= John Wall, Baron Wall =

John Edward Wall, Baron Wall, OBE (15 February 1913 – 29 December 1980) was a British businessman and life peer.

== Biography ==
The son of Harry Arthur Fitzgerald Wall and Marie Louise Wall, John Wall was educated at Wandsworth School and the London School of Economics, where he graduated BCom in 1933 and was elected honorary fellow in 1970.

Wall was with O. T. Falk & Co. from 1933 to 1939, when he joined the Ministry of Food, where he remained until 1952, rising to the rank of Under-Secretary from 1948 to 1952. He then joined Unilever Ltd, becoming deputy head of the Finance Department from 1952 to 1956 and head of the organisation division from 1956 to 1958. Joining EMI in 1958, he was its managing director from 1960 to 1966.

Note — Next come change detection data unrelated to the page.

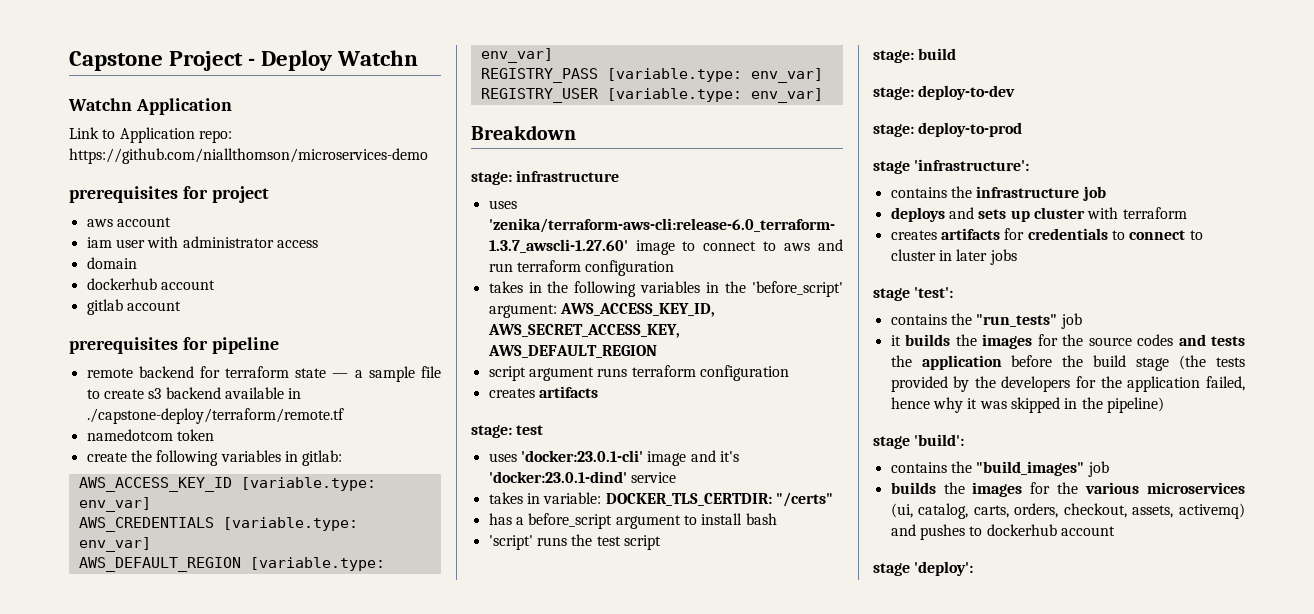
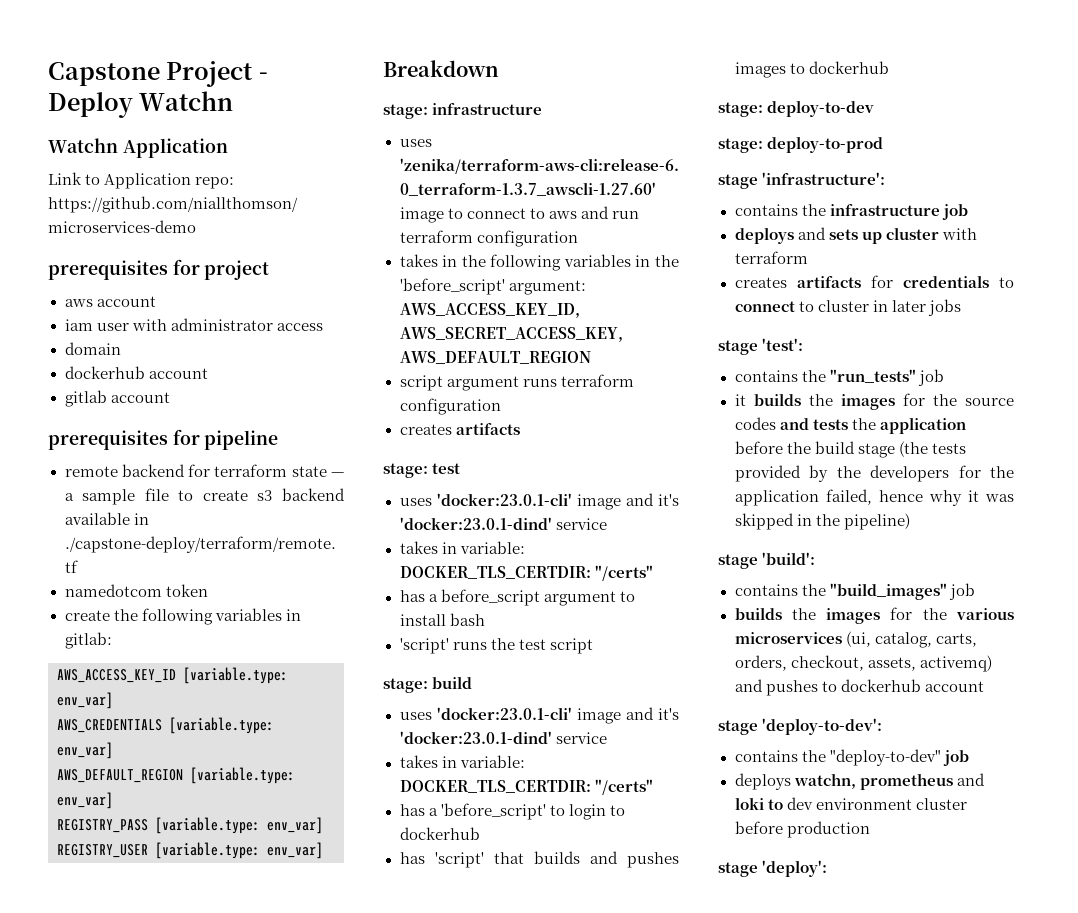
  stage: build
+ uses 'docker:23.0.1-cli' image and it's 'docker:23.0.1-dind' service
+ takes in variable: DOCKER_TLS_CERTDIR: "/certs"
+ has a 'before_script' to login to dockerhub
+ has 'script' that builds and pushes images to dockerhub
+ stage 'deploy-to-dev':
+ contains the "deploy-to-dev" job
+ deploys watchn, prometheus and loki to dev environment cluster before production

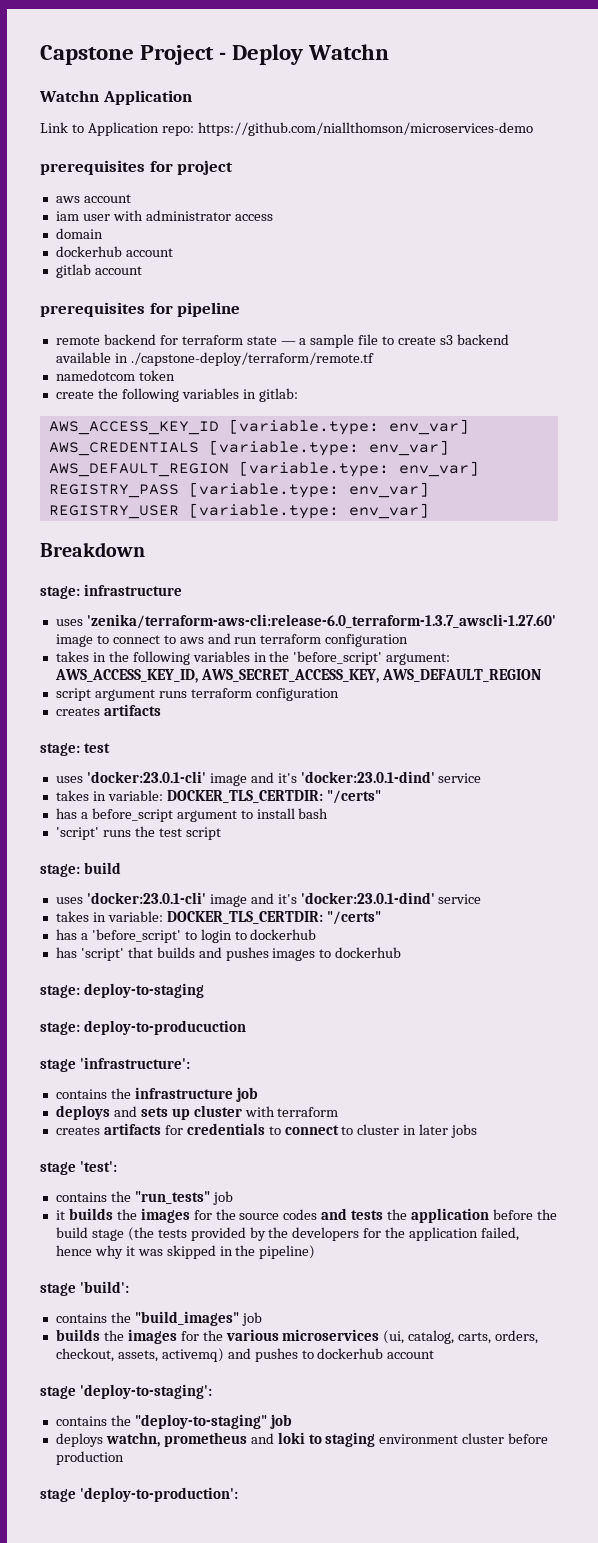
- stage: deploy-to-dev
- stage: deploy-to-prod
+ stage: deploy-to-staging
+ stage: deploy-to-producuction
- stage 'deploy-to-dev':
- contains the "deploy-to-dev" job
+ stage 'deploy-to-staging':
+ contains the "deploy-to-staging" job
- deploys watchn, prometheus and loki to dev environment cluster before production
+ deploys watchn, prometheus and loki to staging environment cluster before production
- stage 'deploy':
+ stage 'deploy-to-production':

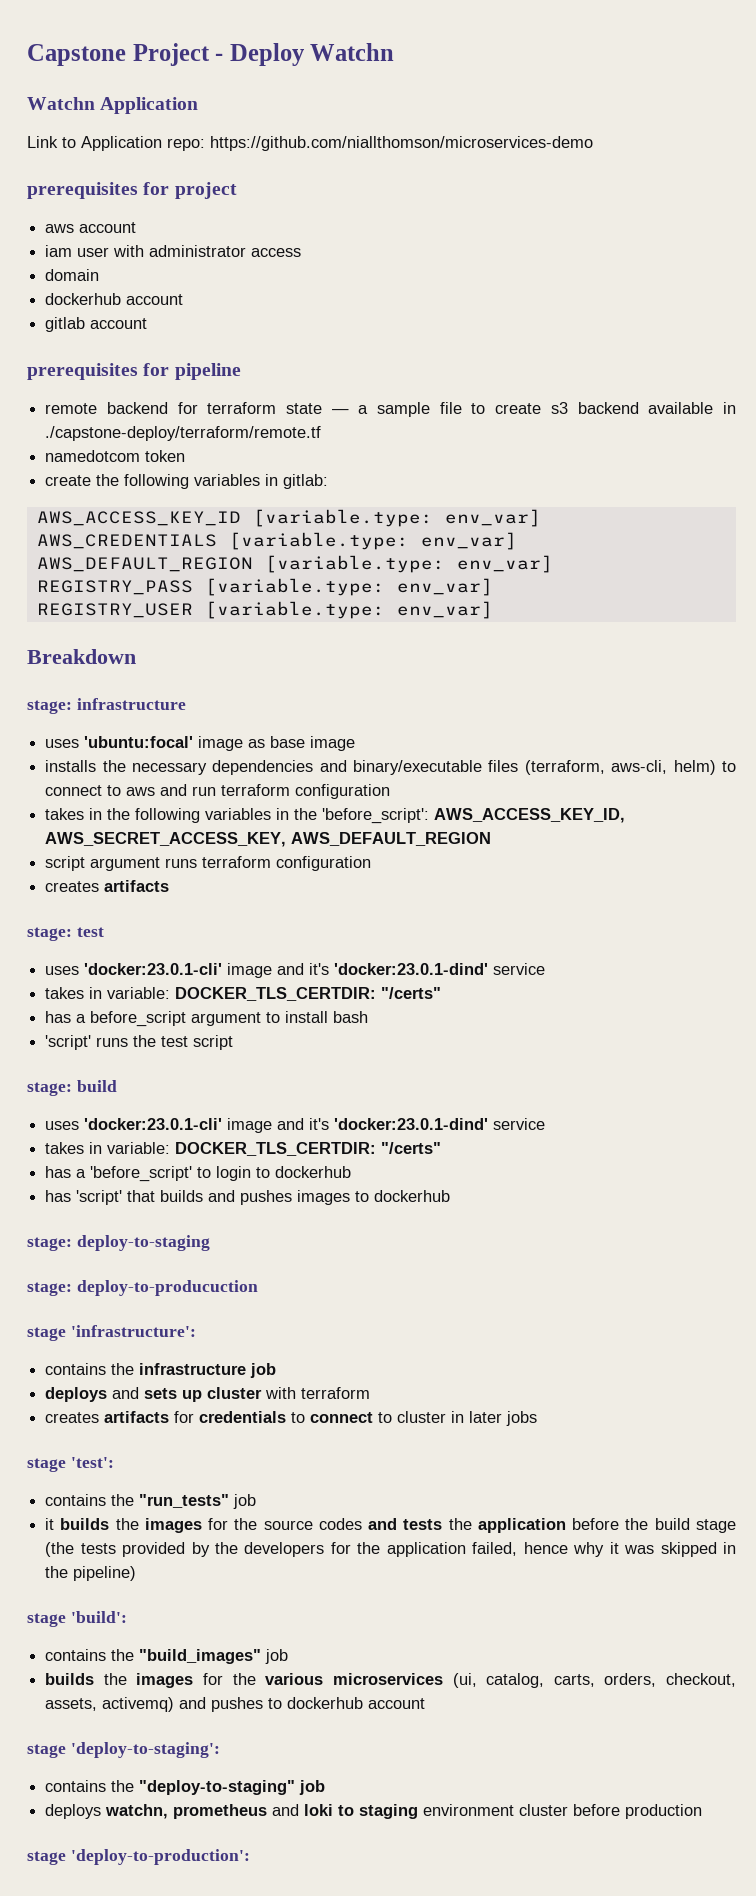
- uses 'zenika/terraform-aws-cli:release-6.0_terraform-1.3.7_awscli-1.27.60' image to connect to aws and run terraform configuration
+ uses 'ubuntu:focal' image as base image
+ installs the necessary dependencies and binary/executable files (terraform, aws-cli, helm) to connect to aws and run terraform configuration
- takes in the following variables in the 'before_script' argument: AWS_ACCESS_KEY_ID, AWS_SECRET_ACCESS_KEY, AWS_DEFAULT_REGION
+ takes in the following variables in the 'before_script': AWS_ACCESS_KEY_ID, AWS_SECRET_ACCESS_KEY, AWS_DEFAULT_REGION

He was deputy chairman of the Post Office Board from 1966 to 1968, chairman of International Computers (Holdings) Ltd and International Computers Ltd. from 1968 to 1972, of Burrup Mathieson (Holdings) Ltd. from 1973 to 1976, and a part-time member of the Sugar Board from 1964 to 1977. He was director of Laporte Industries (Holdings) Ltd from 1968 until his death, of The Exchange Telegraph Co. (Holdings) Ltd from 1972 to 1978, of Grundy (Teddington) Ltd from 1972 until his death, Chairman of Charterhouse Development Capital Ltd from 1976 to his death, and of Nurdin and Peacock from 1977 until death.

Wall was appointed an Officer of the Order of the British Empire in 1944, an Officer of the Order of Orange Nassau in 1947, and knighted in 1968. On 5 February 1976, he was created a life peer as Baron Wall, of Coombe in Greater London. His body was found in the Thames in 1980.

Wall married Gladys Evelyn, née Wright in 1939; they had two sons and one daughter.